Microguidewire stiffness for microcatheter and aspiration catheter navigation in tortuous vessels

Abstract

BackgroundEffective catheter navigation and trackability are crucial in neuroendovascular procedures, particularly through tortuous vessels where catheter kickback can potentially delay treatment and worsen patient outcomes. While operational experience suggests that stiffer microguidewires enhance catheter navigation and trackability, this relationship has not been experimentally validated. This study assesses the impact of microguidewire stiffness on targeted catheter delivery using in-vitro vascular models with severe tortuosity.MethodsTwo experiments were conducted using silicone models of the intracranial vasculature to evaluate microguidewires of similar composition but differing stiffness, as defined by greater resistance to bending with the Stryker Synchro Select Soft, Standard, and Support microguidewires. In Experiment 1, 0.021″ microcatheter navigation through an acute angle M2 branch of the middle cerebral artery was assessed. In Experiment 2, 0.071″ aspiration catheter navigation through a severely tortuous internal carotid artery model was tested. Maximum catheter pushing force and microguidewire kickback length were measured in both experiments.ResultsStiffer microguidewires required significantly lower pushing forces and exhibited reduced microwire kickback during both microcatheter and aspiration catheter advancement.ConclusionsMicroguidewire stiffness significantly influences neuroendovascular catheter deliverability. Stiffer microguidewires provide greater system stability, particularly at the distal end, enhancing catheter navigation and advancement through tortuous anatomy.
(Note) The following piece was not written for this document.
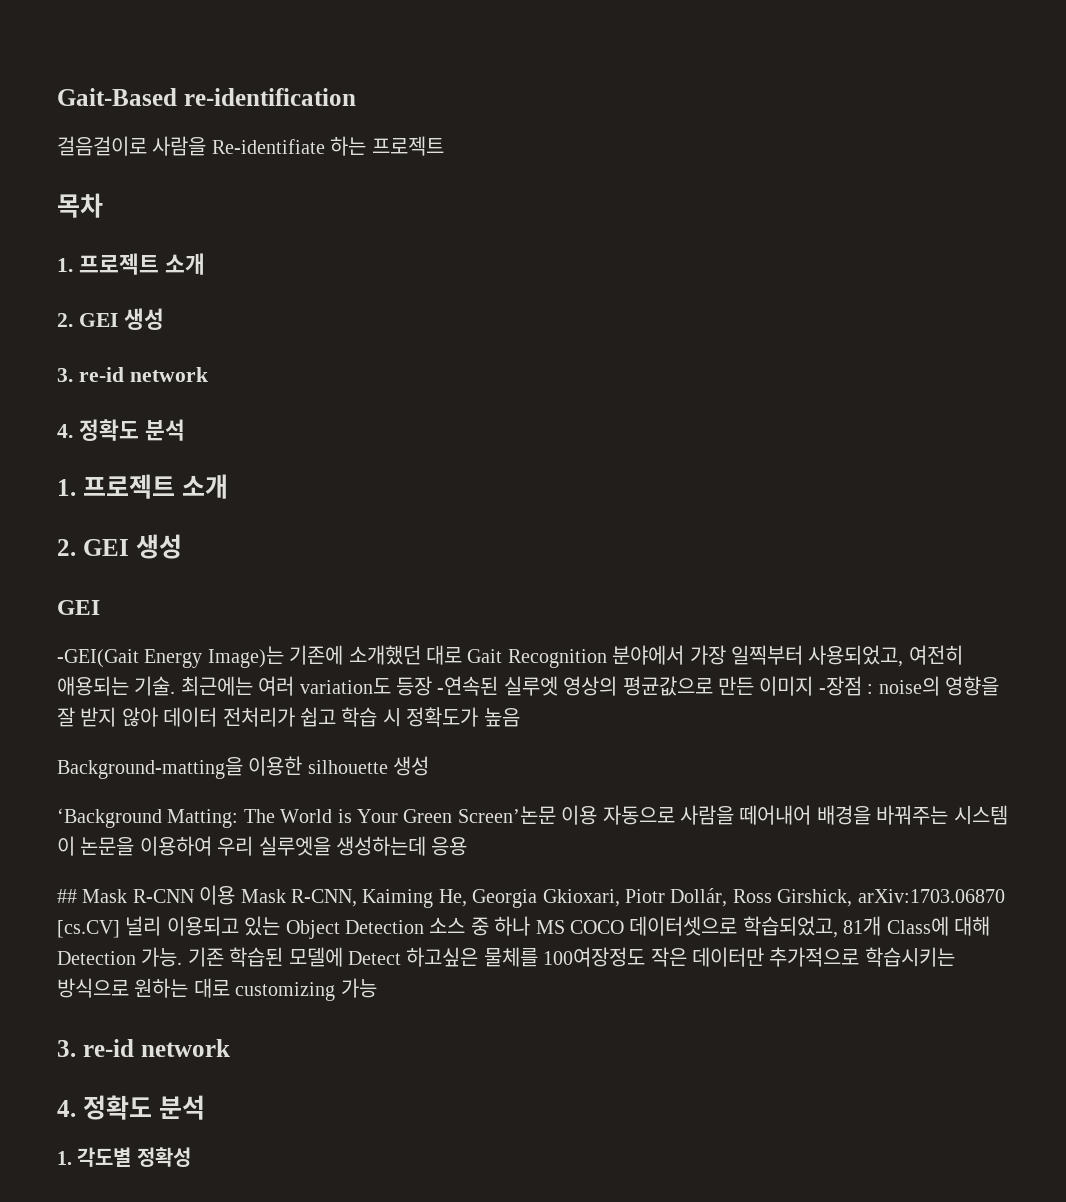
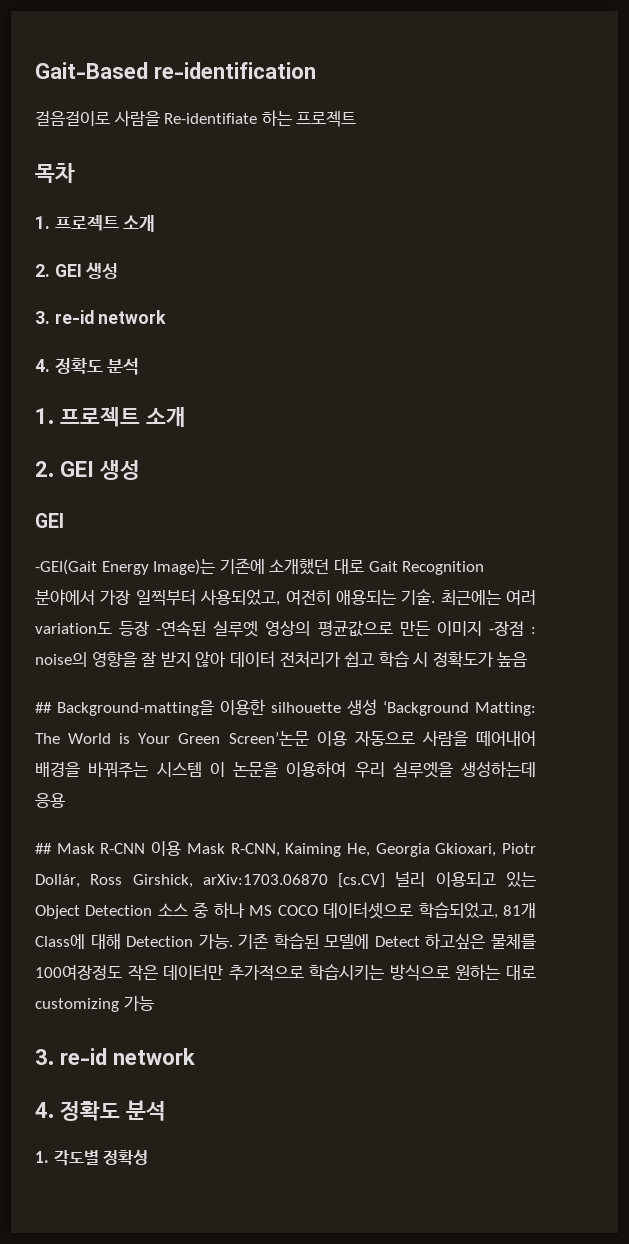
(520, 717) none -> [35,702,52,713] ##
(430, 766) // -> (377, 707) none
Keywords: Device navigation; aspiration catheter; microcatheter; microguidewire; tortuous anatomy.

Figure 1.

Microcatheter navigation in the middle cerebral artery (MCA) model with M2 branches. A microguidewire (Synchro Soft, Standard, or Support) with various stiffness was positioned in the prefrontal branch at an acute angle of 70°. The microcatheter was advanced at a rate of 4 mm/sec from the mid-M1 segment over the microguidewire toward the prefrontal branch. Stages of microcatheter advancement: (1) Initial Advancement Stage, as the microcatheter is advanced without resistance; (2) Resistance Stage, as the catheter tip remained stationary due to resistance despite proximal pushing force; (3) Loading Stage, wherein microguidewire kickback occurs while the pushing force gradually increased, and (4) Release and Propulsion Stage, at which point the peak force is reached, with the microcatheter advancing distally. The maximum microguidewire kickback length (L(mc)) in the M2 branch and the maximum pushing force (F(mc)) required to advance the microcatheter were measured.

Figure 2.

Aspiration catheter navigation in the internal carotid artery (ICA) model with severe tortuosity. The microcatheter and microguidewire were positioned in the inferior M2 branch, and the aspiration catheter was advanced at a rate of 4 mm/sec over the inner microcatheter from the ophthalmic segment of the ICA to the distal M1 segment. Stages of aspiration catheter advancement: (1) Initial Advancement Stage: the aspiration catheter is advanced to the ICA terminus without resistance; (2) Resistance Stage: the catheter tip remains stationary due to resistance at the acute bend over ICA terminus and M1 despite hand-side pushing force; (3) Loading Stage: the microguidewire and microcatheter experience kickback while the pushing force increases; and (4) Release and Propulsion Stage: the aspiration catheter advances distally once peak force is reached, accompanied by a decrease in force. The maximum microguidewire kickback length (L(ac)) in the M2 branch and the maximum pushing force (F(ac)) required to advance the aspiration catheter were measured.

Figure 3.

Impact of microguidewire stiffness on microcatheter navigation in the M2 branch with an acute angle. (Left) Kickback length (L(mc)) of the microguidewire in the M2 branch for Soft, Standard, and Support microguidewires during the microcatheter advancement. (Right) Maximum force (F(mc)) required to advance the microcatheter over the microguidewire. Both the kickback length and the maximum force significantly decreased as microguidewire stiffness increased (P < 0.001). Data are presented as mean ± SD, and statistical significance is indicated by **** (P < 0.0001).

Figure 4.

Impact of microguidewire stiffness on aspiration catheter navigation in a tortuous ICA model. (Left) Kickback length (L(ac)) of the microguidewire in the M2 branch for Soft, Standard, and Support microguidewires. (Right) Maximum force (F(ac)) required to advance the aspiration catheter. Both the kickback length and the maximum force significantly decreased as microguidewire stiffness increased (P < 0.05). Data are presented as mean ± SD, with statistical significance indicated by **** (P < 0.0001), ** (P < 0.01), * (P < 0.05), and ns (not significant).